なぜならそれが、死屍柴ヒルイの攻撃だったからだ。
速度、威力共に常軌を逸したもの。人間の境地と言っても過言ではないものだったからだ。
最強。
その言葉に相応しい強さを死屍柴ヒルイは見せた。
夜野と滝口が絨毯に倒れるのと同時に、音もなくシスターミナミと木瑞が豪華な絨毯に崩れ落ちた。
アンラッキーに近づくと、シスターミナミは流麗な足捌きで、義手である左手側に回り込んだ。義足のアンラッキーはその動きについていけず、視線だけでミナミを追った。
「神のご加護がありますように……アーメ―――」
動かぬ義手側から心臓を一突きするように、スティレットを振るうミナミの祈りは途切れた。
迫り来るスティレットの切っ先に、ナイフの切っ先を当て滑らせるようにいなすと、ナイフをゆっくりとシスターミナミの額に突き立てた。
「安らかに眠ってください。アーメン」
そっとナイフを引き抜き、アンラッキーが胸の前で十字を切ると、シスターミナミは崩れ落ちた。
流麗な足捌きを見せたミナミの動きをもってしても、最境――技量の境地――と呼ばれたアンラッキーからすれば、淀んだ川の流れのような物でしかなかった。
最強、最境の二人が十大組織の幹部を歯牙にもかけずに屠ると同時に、最恐と呼ばれた男も戒杖刀を振るい、木瑞の命を奪った。
漆黒の鞘を投げ捨てると、両手で柄を強く握り締め、木瑞は竜胆組長に斬りかかった――が、突如ピタリと動きを止めた。
止まった理由。
それは仕込み刀で牽制されたのでも、間合いを計るために止まったのでもない。
ただ単に、恐怖を感じたからだ。
斬りかかる最中、木瑞は竜胆の目を見てしまった。獣のように爛々と輝く、死を連想させる瞳を。
裏の世界を腕っ節の強さのみで駆け上がってきた、水仙連合会の若頭である木瑞は十数年ぶりに死の恐怖を感じ、ピタリと動きを止めた。
冷や汗が全身から湧き出し、凍えるような寒気を感じると、途端、肩からわき腹に掛けて燃えるような熱を感じた。

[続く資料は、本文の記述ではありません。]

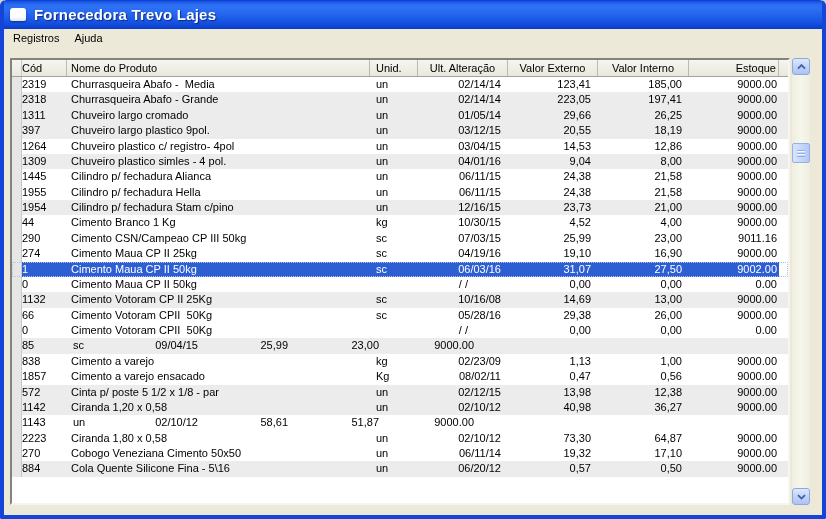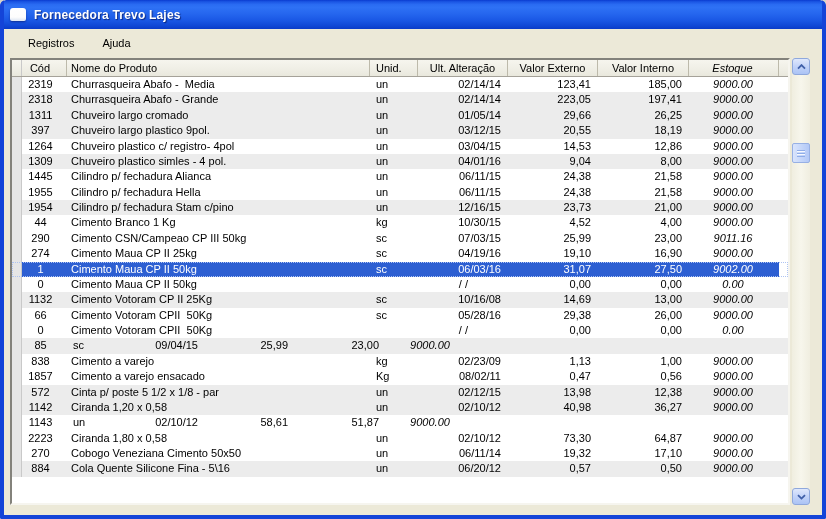"Fornecedora Trevo Lajes" .title-text { font-size: 12px -> 15px }
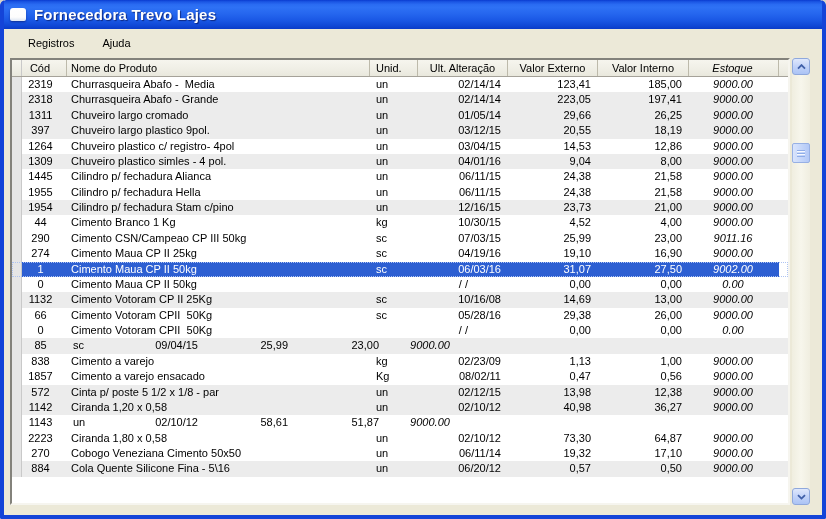"Registros" .menubar { align-items: flex-end -> flex-start; padding-left: 18px -> 3px }
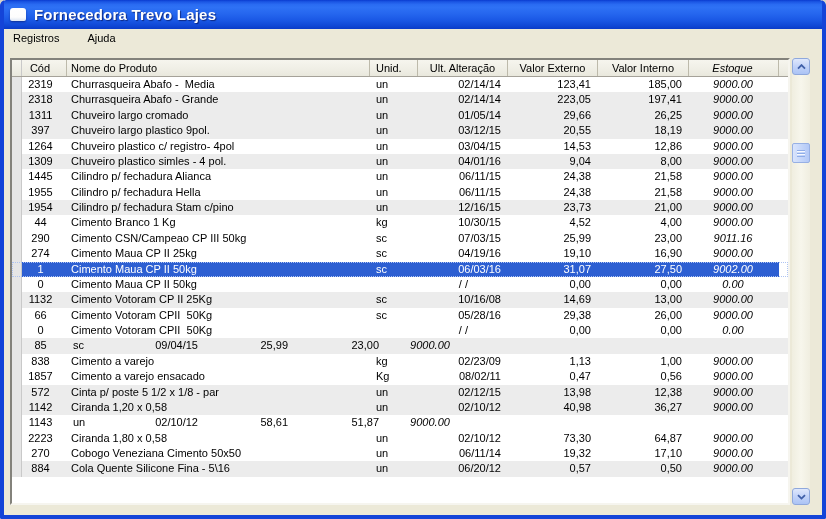"Ajuda" .menu-item + .menu-item { margin-left: 16px -> 3px }
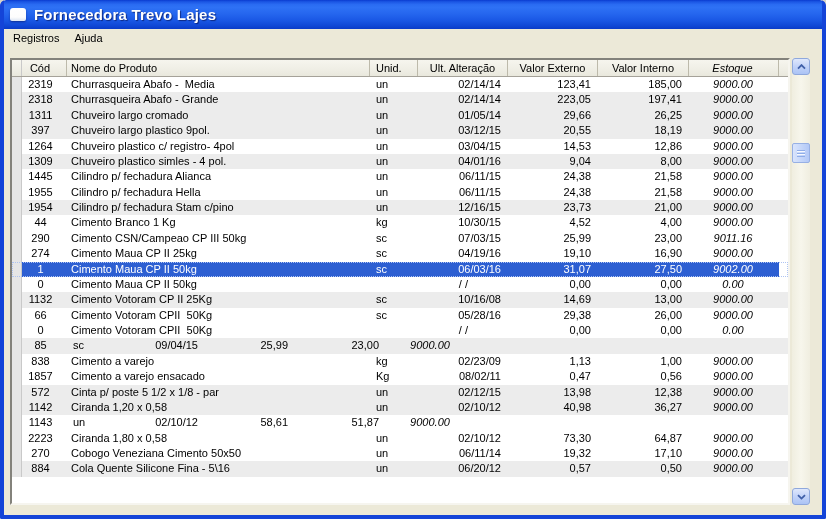"Cód" .c-cod { text-align: center -> left }
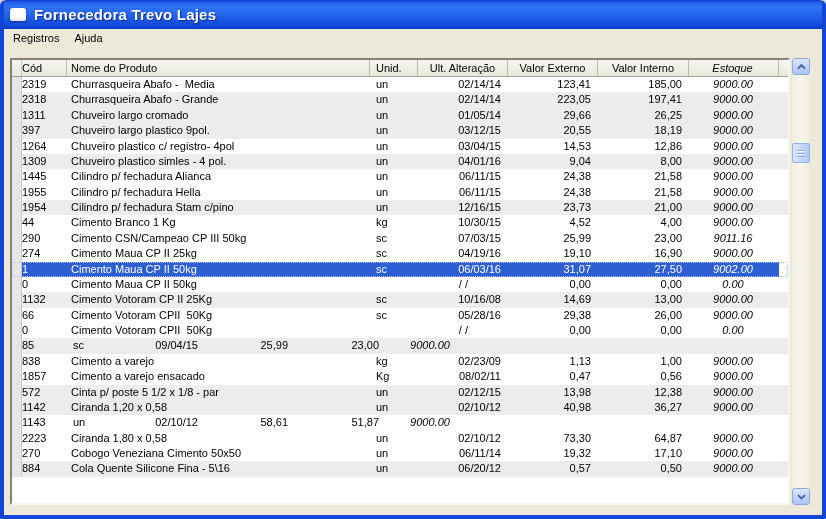"Estoque" .c-estoque { font-style: italic -> none; text-align: center -> right }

竜胆は好々爺の表情を修羅のように変えると、逆手に握りこんだ戒杖刀を振るい、肩からわき腹にかけ切り裂いた。
血が吹きすさぶと、続いて重力に引きずられ内蔵が床に零れ落ちていき、木瑞は絨毯の上に倒れ落ちた。
「どうした? 化け物でも見たような顔をして?」
木瑞は返事をする事はなかった。勿論シスターミナミも、夜野も滝口もだ。死人言葉を発することはないのだから。
化け物たちの前に、十大組織の幹部四人は屍へと変えられた。